## What this task involves
Your transcription must include every record word for word and no pictures.

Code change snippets
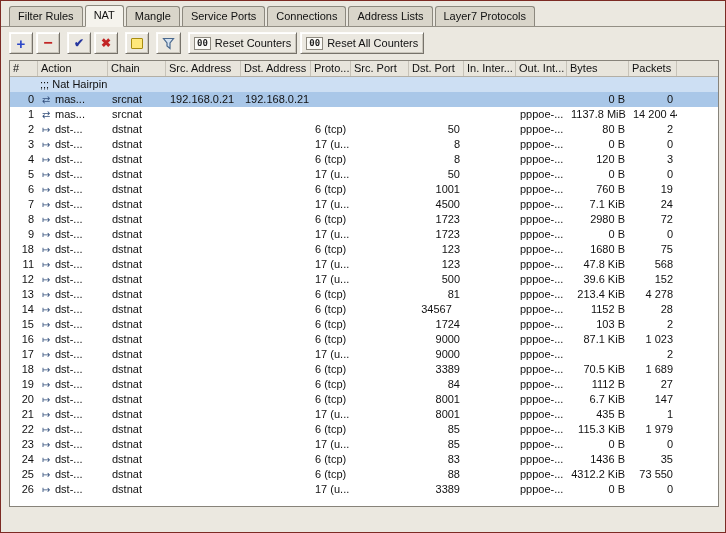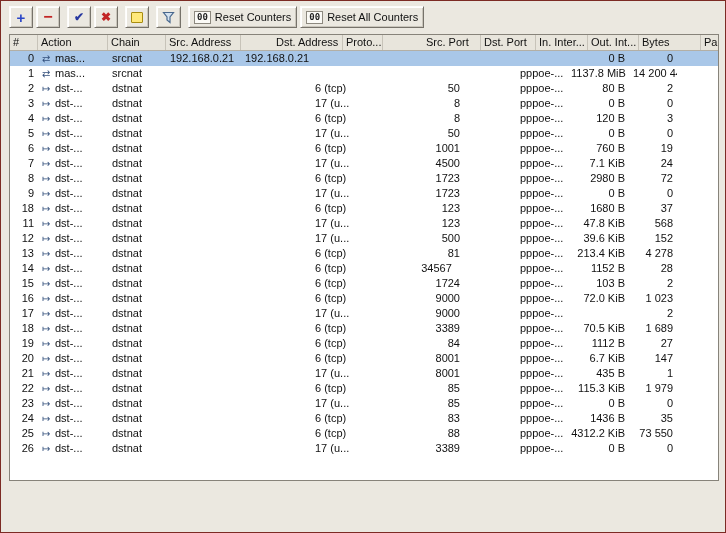"Filter Rules" div.tabbar { html: none -> <div> <div>Filter Rules</div> <div>NAT</div> <div>Mangle</div> <div>Service Ports</div> <div>Connections</div> <div>Address Lists</div> <div>Layer7 Protocols</div> </div> }
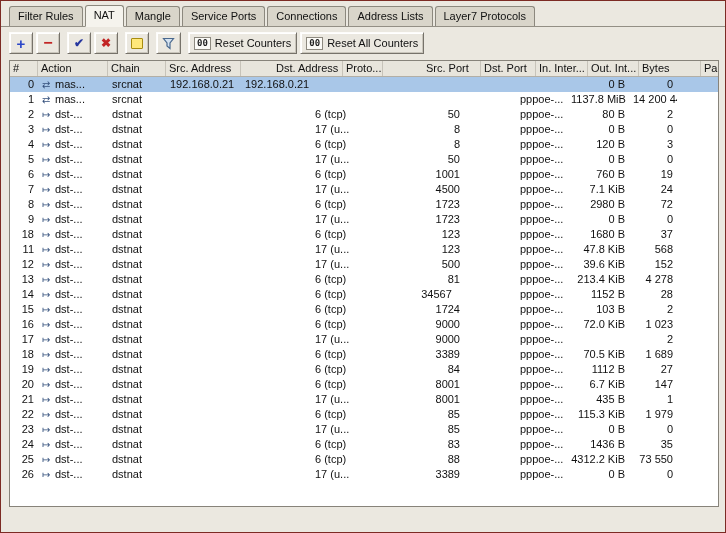"Dst. Address" div.hcell { margin-left: 32px -> none }
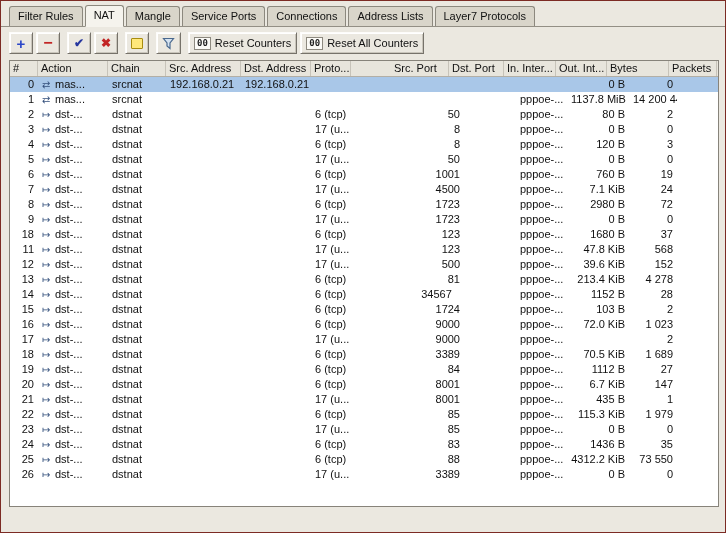"Src. Port" div.hcell { margin-left: 40px -> none }
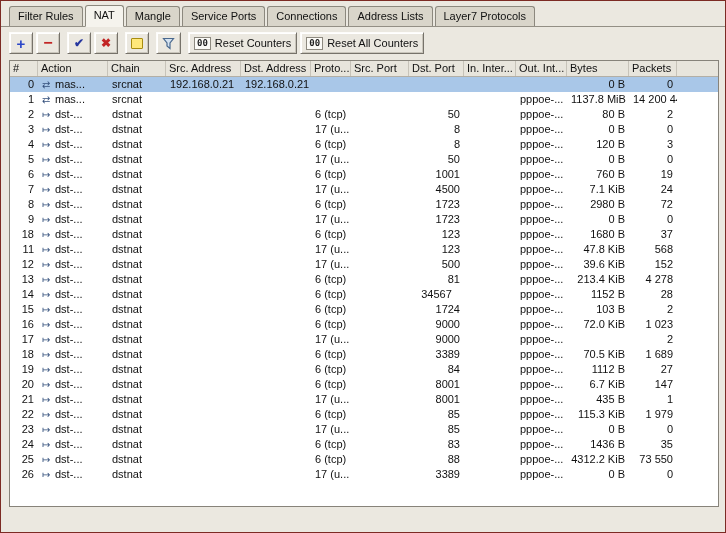";;; Nat Hairpin" div.row { html: none -> <div> <div>;;; Nat Hairpin</div> </div> }
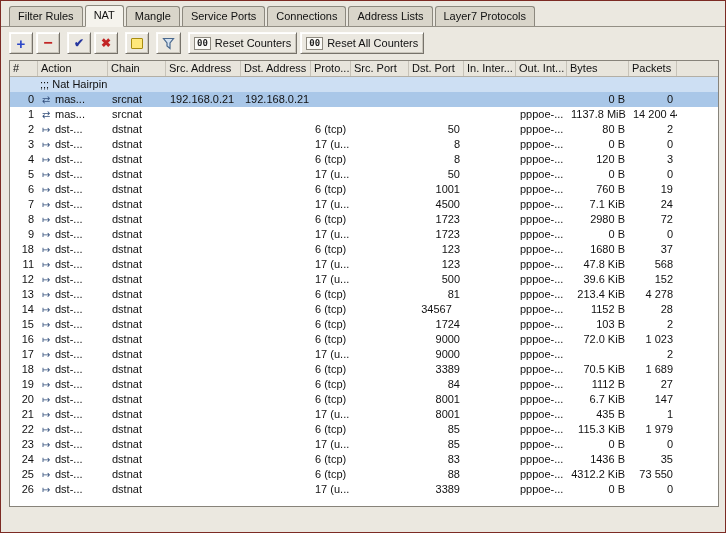"37" div.cell { text: 37 -> 75 }
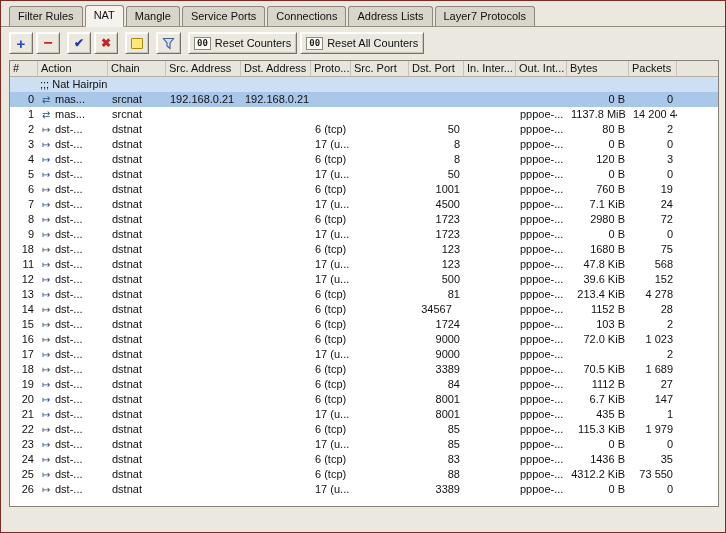"72.0 KiB" div.cell { text: 72.0 -> 87.1 }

## Result
"Filter Rules" div.tabbar { html: none -> <div> <div>Filter Rules</div> <div>NAT</div> <div>Mangle</div> <div>Service Ports</div> <div>Connections</div> <div>Address Lists</div> <div>Layer7 Protocols</div> </div> }
"Dst. Address" div.hcell { margin-left: 32px -> none }
"Src. Port" div.hcell { margin-left: 40px -> none }
";;; Nat Hairpin" div.row { html: none -> <div> <div>;;; Nat Hairpin</div> </div> }
"37" div.cell { text: 37 -> 75 }
"72.0 KiB" div.cell { text: 72.0 -> 87.1 }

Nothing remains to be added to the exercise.